The Texas Rangers are named after the storied law enforcement agency in the Lone Star State. Anything that in any way paints police in a positive light is being targeted by the leftist mob.

The Rangers took their name in 1972 when the Washington Senators moved from D.C. to Arlington, Texas.

Chapman wrote that the Rangers were “revered” in Texas but “the legends omit a lot of the reality.” Chapman cites the book “Cult of Glory: The Bold and Brutal History of the Texas Rangers” by Doug J. Swanson as the main reason for the baseball team to change the name.

“They burned peasant villages and slaughtered innocents,” Swanson wrote in the book. “They committed war crimes. Their murders of Mexicans and Mexican Americans made them as feared on the border as the Ku Klux Klan in the South.”

Chapman wrote:

In light of all this, the name, like the Confederate names on Army bases, deserves to be relegated to the garbage dump of history. It’s an undeserved tribute that reflects a widespread ignorance, at best, of the Rangers’ malignant past.

It may be argued that the team name honors the current agency, not the worst elements of its history. But without the history and the legends, the franchise would not have adopted the name. No one would name a major league team “The Police” or “The Highway Patrol.”

The Rangers name is an affront to Hispanics, African Americans and anyone who favors racial equity. It should be an intolerable embarrassment to the owners and fans.

Some observers noted that worrying about a baseball team’s name in Texas seems pretty trivial coming from a columnist in Chicago, a city wracked by violence, including 18 murders in one 24 hour period earlier this month, the deadliest day in the city in 60 years. But, then again, the killing fields in Chicago don’t fit the Left’s narrative, so why not take a swing at the Texas Rangers.

In Oakland, Mayor Libby Schaaf said her administration would continue to investigate a series of exercise ropes put up in a city park as a hate crime.

Exercise ropes in Oakland park. / Twitter

The mayor said the investigation would proceed even though a black man said he used several ropes in trees in a park near Oakland’s Lake Merritt as exercise aids.

Victor Sengbe told KGO-TV that the ropes were part of a rigging that he and his friends used as part of a larger swing system. He also shared video of the swing in use.

Sengbe said the exercise equipment was mistakenly identified as “nooses” and the city launched a hate crime investigation and notified the FBI.

“Out of the dozen and hundreds and thousands of people that walked by, no one has thought that it looked anywhere close to a noose. Folks have used it for exercise.

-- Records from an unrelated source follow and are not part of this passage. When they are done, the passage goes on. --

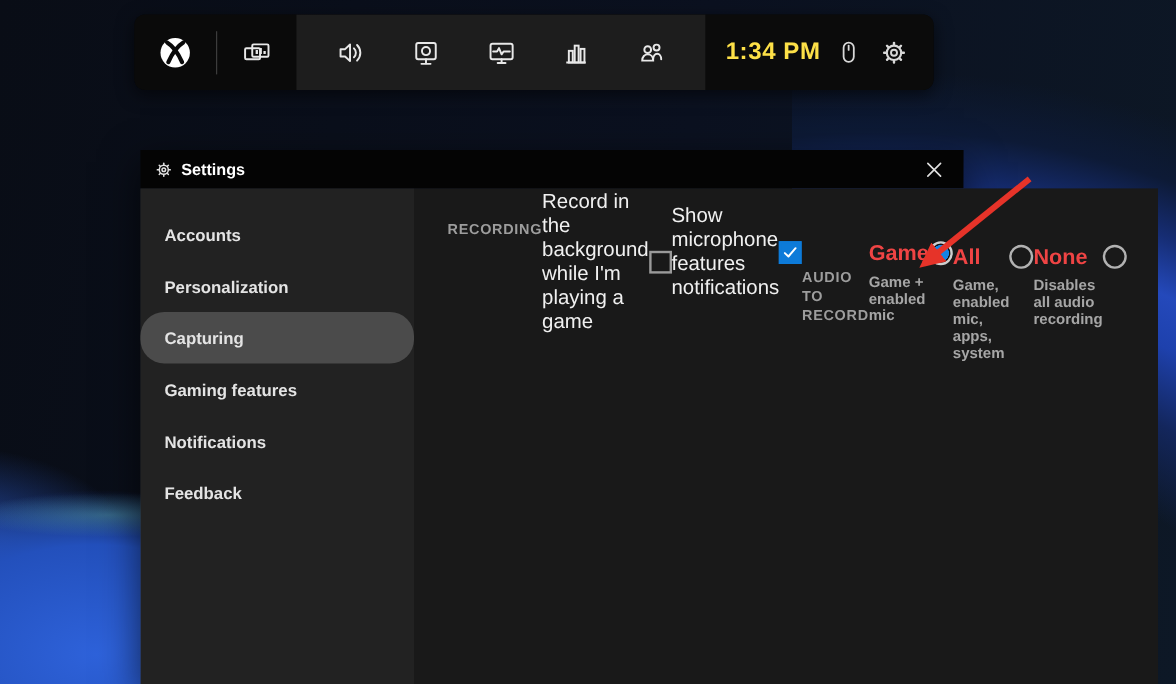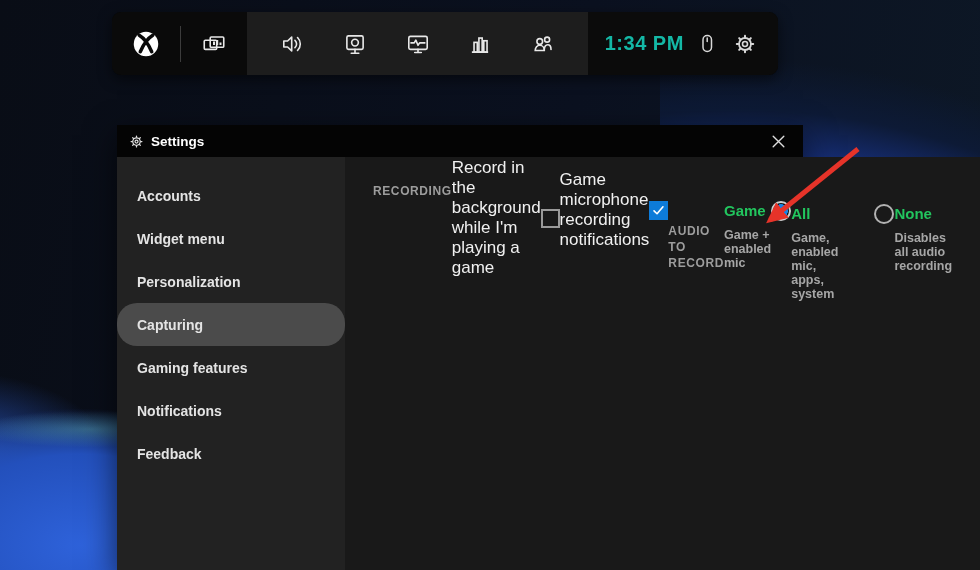--- a/index.html
+++ b/index.html
@@ -42,7 +42,7 @@
   .tb-right { flex:1; display:flex; align-items:center; justify-content:space-evenly; background:#0b0b0b; padding:0 10px; }
   .tb-divider { width:1px; height:36px; background:#3c3c3c; }
   .tb-btn { background:none; border:none; cursor:pointer; display:flex; align-items:center; justify-content:center; padding:4px; }
-  .tb-time { color:#14b8a6; font-size:20px; font-weight:700; letter-spacing:.5px; white-space:nowrap; }
+  .tb-time { color:#fde047; font-size:20px; font-weight:700; letter-spacing:.5px; white-space:nowrap; }
   .icon { display:block; }
 
   

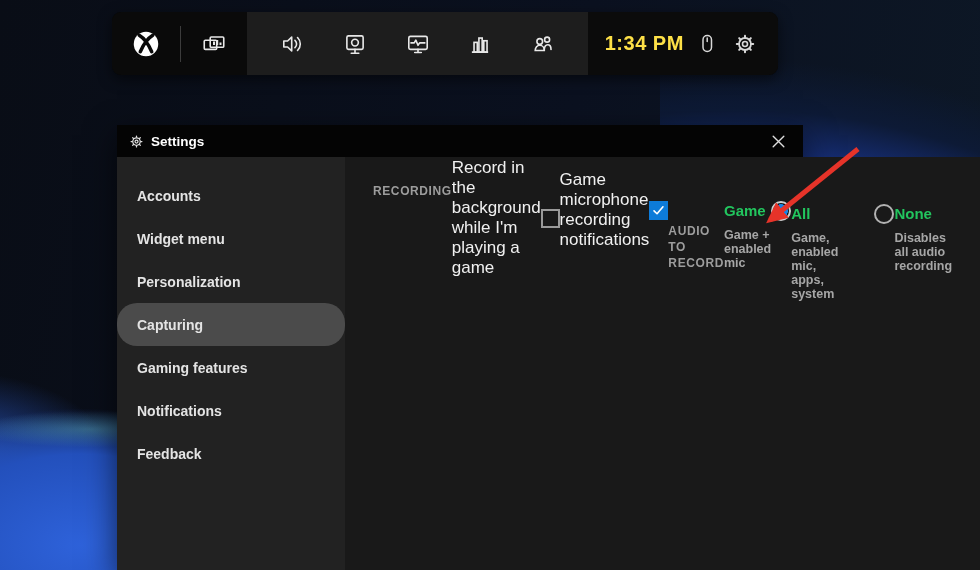--- a/index.html
+++ b/index.html
@@ -239,7 +239,7 @@
       </div>
 
       <div class="toggle-row">
-        <span class="toggle-label">Game microphone recording notifications</span>
+        <span class="toggle-label">Show microphone features notifications</span>
         <button class="checkbox checked">
           <svg width="13" height="13" viewBox="0 0 16 16" fill="none" stroke="#ffffff" stroke-width="2" stroke-linecap="round" stroke-linejoin="round">
               <path d="M2.5,8.5 L6.2,12 L13.5,3.5"></path>

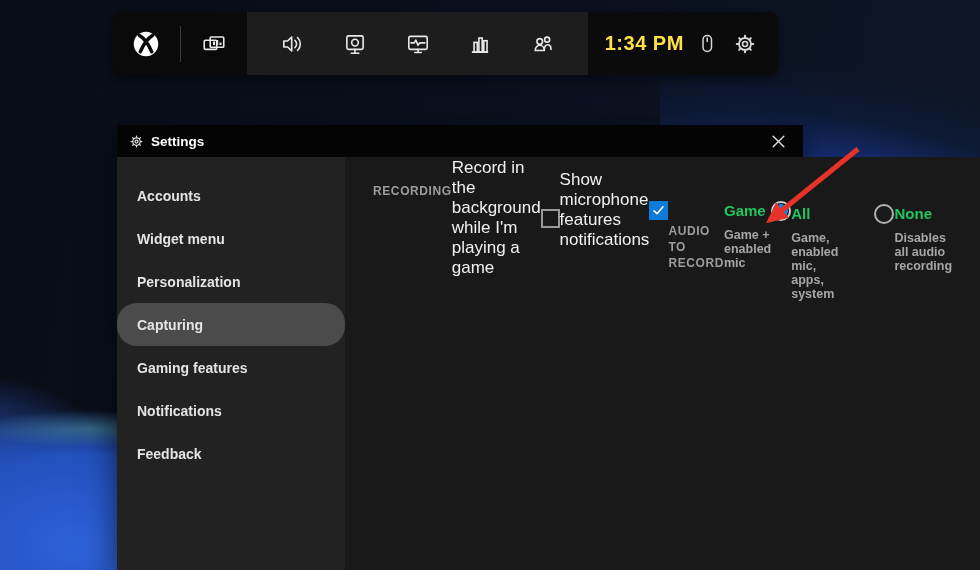--- a/index.html
+++ b/index.html
@@ -85,7 +85,7 @@
   .option-row { display:flex; justify-content:space-between; align-items:flex-start; }
   .option-row.first { margin-top:20px; }
   .option-row + .option-row { margin-top:23px;gap:36px; }
-  .option-label { color:#22c55e; font-size:15px; font-weight:700; line-height:16px; }
+  .option-label { color:#ef4444; font-size:18px; font-weight:700; line-height:16px; }
   .option-desc  { color:#a6a6a6; font-size:12.5px; font-weight:700; line-height:14px; margin-top:9px; }
 
   .radio {

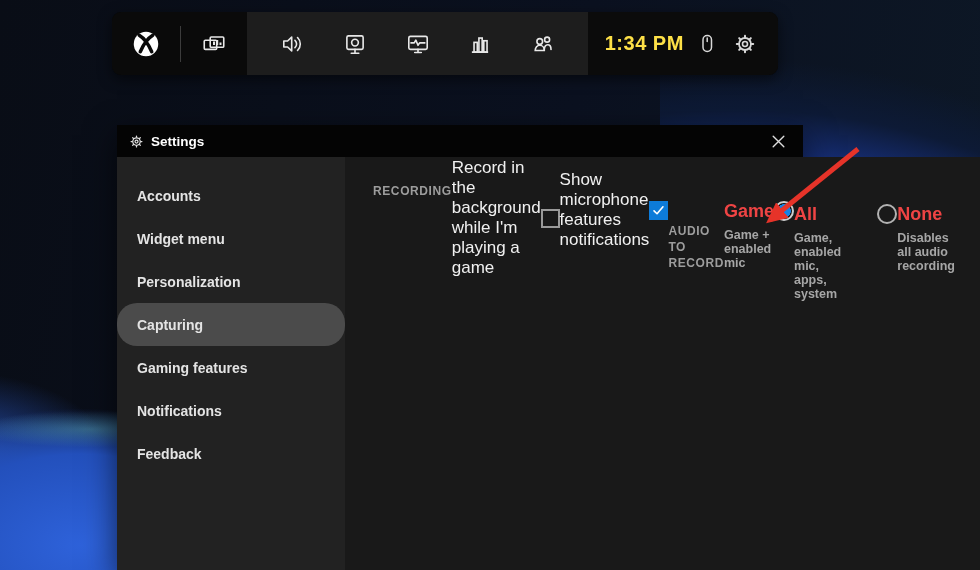--- a/index.html
+++ b/index.html
@@ -84,7 +84,7 @@
 
   .option-row { display:flex; justify-content:space-between; align-items:flex-start; }
   .option-row.first { margin-top:20px; }
-  .option-row + .option-row { margin-top:23px;gap:36px; }
+  .option-row + .option-row { margin-top:23px; }
   .option-label { color:#ef4444; font-size:18px; font-weight:700; line-height:16px; }
   .option-desc  { color:#a6a6a6; font-size:12.5px; font-weight:700; line-height:14px; margin-top:9px; }
 

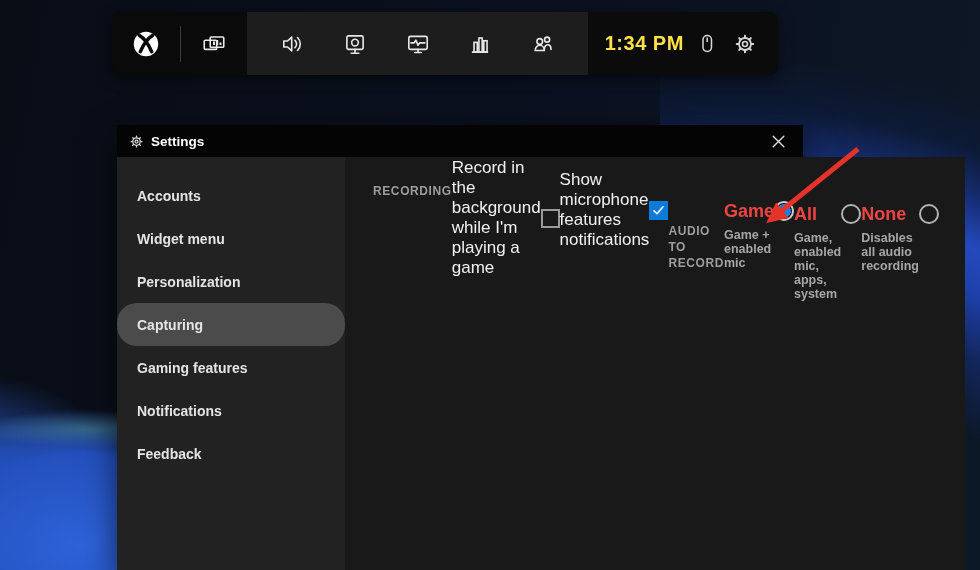--- a/index.html
+++ b/index.html
@@ -220,7 +220,6 @@
   <div class="win-body">
     <nav class="sidebar">
       <div class="side-item">Accounts</div>
-      <div class="side-item">Widget menu</div>
       <div class="side-item">Personalization</div>
       <div class="side-item selected">Capturing</div>
       <div class="side-item">Gaming features</div>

It was really a fun addition to the park that we tried to create,” Sengbe said.

“It’s unfortunate that a genuine gesture of just wanting to have a good time got misinterpreted into something so heinous,” he told KGO-TV.

Not good enough for Schaaf.

The oh-so-woke white mayor said: “Intentions do not matter. We will not tolerate symbols of hate in our city. The nooses found at Lake Merritt will be investigated as hate crimes.”

One Twitter user summed up Schaff’s decision: “I can’t even imagine the level of stupid you have to be not only to decide that neon-blue gymnastics equipment is a ‘noose,’ but to say that ‘intentions do not matter’ when investigating a ‘hate crime,’ where literally the SOLE thing at issue is a person’s intentions.”